In today's Weblogs , Tim Boudreau discusses
Why I'm Proud of the NetBeans Community Awards :
"A couple weeks ago, at NetBeans Day in San Francisco, we gave out awards for outstanding contribution to the community. The winners got a framed Duke poster...and a really nice workstation... "
John Reynolds wonders about Faces and Flash :
"I came across an announcement for IBM's Faces for Laszlo this morning. I haven't had time to delve into the details, but my impression is that they're "filling in" some of the missing Rich Internet Application pieces that I've wanted for a long time."
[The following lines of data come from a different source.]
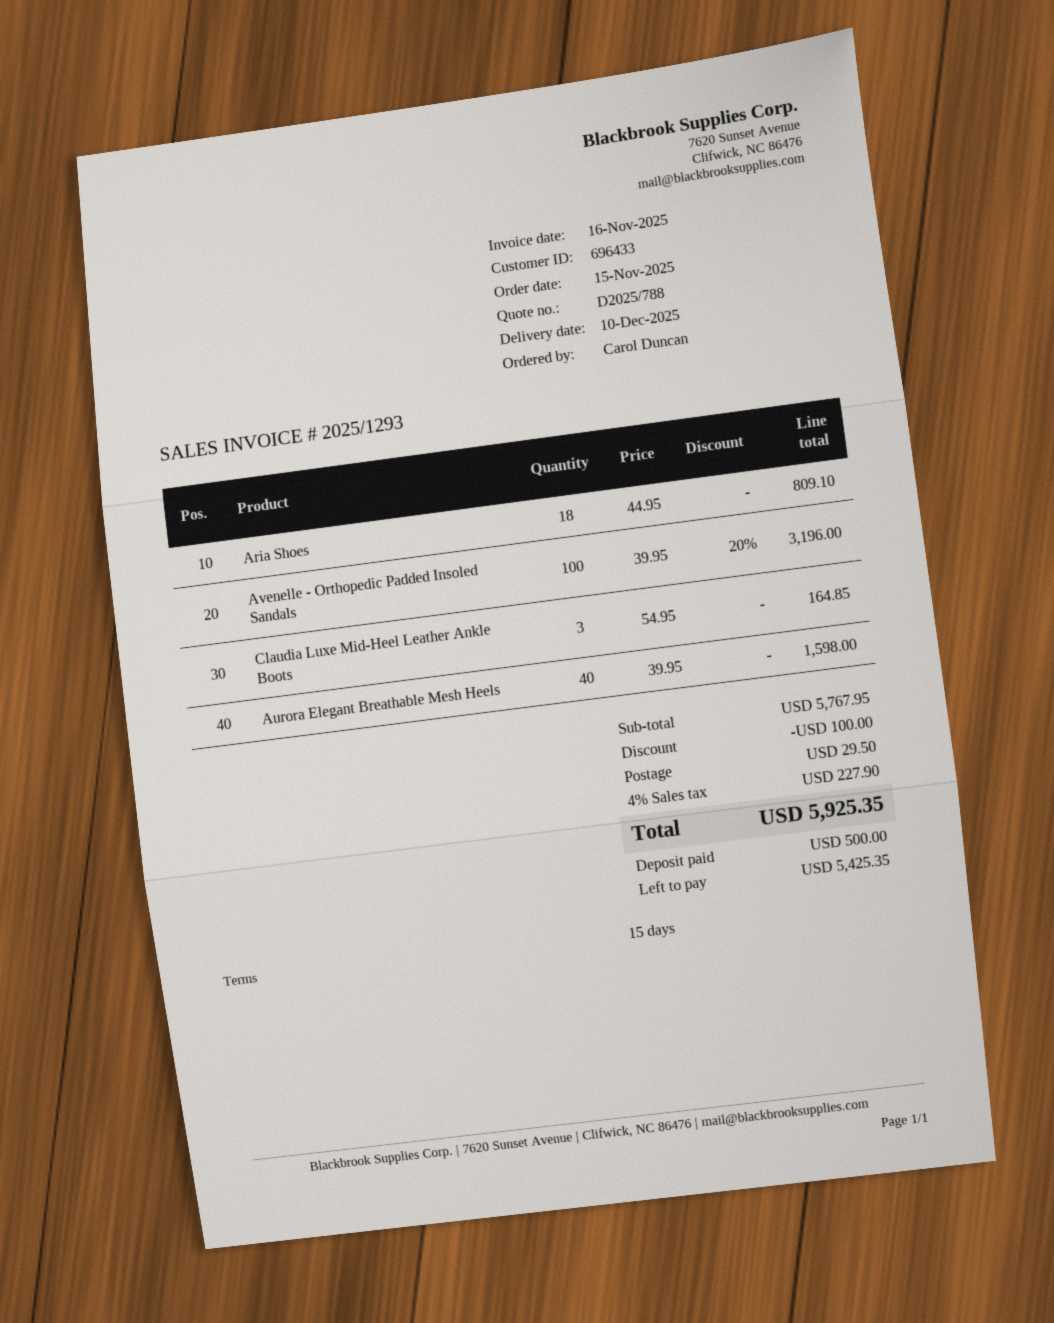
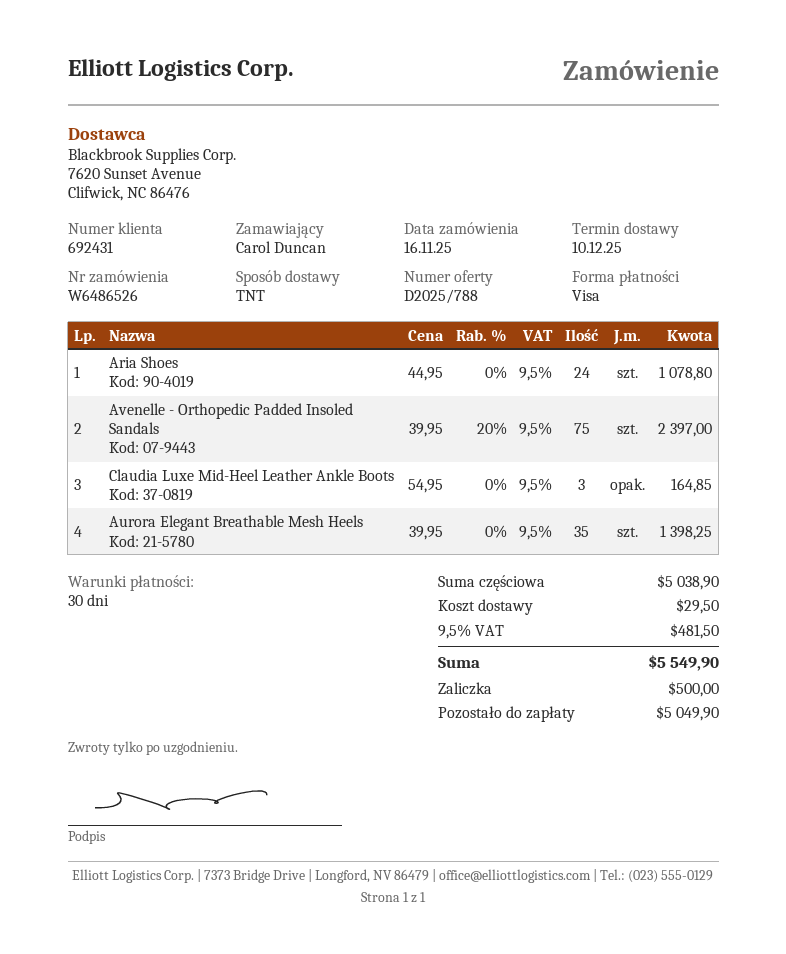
order date: 2025-11-15 -> 2025-11-16
payment terms: 15 days -> 30 days
customer number: 696433 -> 692431
Aria Shoes: 18 x 44.95 = 809.10 -> 24 x 44.95 = 1078.80
Avenelle - Orthopedic Padded Insoled Sandals: 100 x 39.95 - 20% = 3196.00 -> 75 x 39.95 - 20% = 2397.00
Aurora Elegant Breathable Mesh Heels: 40 x 39.95 = 1598.00 -> 35 x 39.95 = 1398.25
subtotal: 5767.95 -> 5038.90
discount: 100.00 -> none
tax: 4% = 227.90 -> 9.5% = 481.50
total: 5925.35 -> 5549.90
balance: 5425.35 -> 5049.90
John O'Conner announces a Programmer's Retirement :
"Every profession has its share of workers who continue past their prime years of productivity. Maybe you've seen one...the overweight police officer who looks more at home in a Crispy Creme shop than in his cruiser. I'm thinking software engineers have to 'throw in the towel' sometime before 40...before the ol' brain loses too many working cells."
In Also in
Java Today ,
"Have you ever wondered why there are six types of Transaction demarcation attributes (NotSupported, Required, Supports, RequiresNew, Mandatory, and Never) supported in beans using container-managed transactions (CMT), but if you're using bean-managed transactions (BMT), the only functionality the EJB spec provides is to begin and commit/roll back transactions via the UserTransaction interface?" This question concerned Dmitri Maximovich, since it meant that BMT beans couldn't suspend and resume transactions. Or can they? In Bean-Managed Transaction Suspension in J2EE , he shows how different J2EE servers expose the Java Transaction API's TransactionManager, which offers suspend and resume functionality to your EJB's.
Many developers need to capture transaction times for high-volume transactional systems, but have avoided using Java's System.currentTimeMillis() due to rumors of poor performance. In Bring Java's System.currentTimeMillis() Back into the Fold for Transaction Monitoring Javid Jamae shows why currentTimeMillis() has gotten a bad rap.
In Projects and
the Portlets Community home page is hosting an online excerpt (PDF, 828 KB) from the book Building Portals with the Java Portlet API by Jeff Linwood and Dave Minter, including complete chapters introducing the portlet API, portlet life cycles, and portlet packaging and deployment descriptors.
Bruce Boyes' weblog entry Real Soon Now: mesh network standards reports on the mesh network standardization process, which will allow "practical distributed control and communication applications utilizing standardized wireless communications."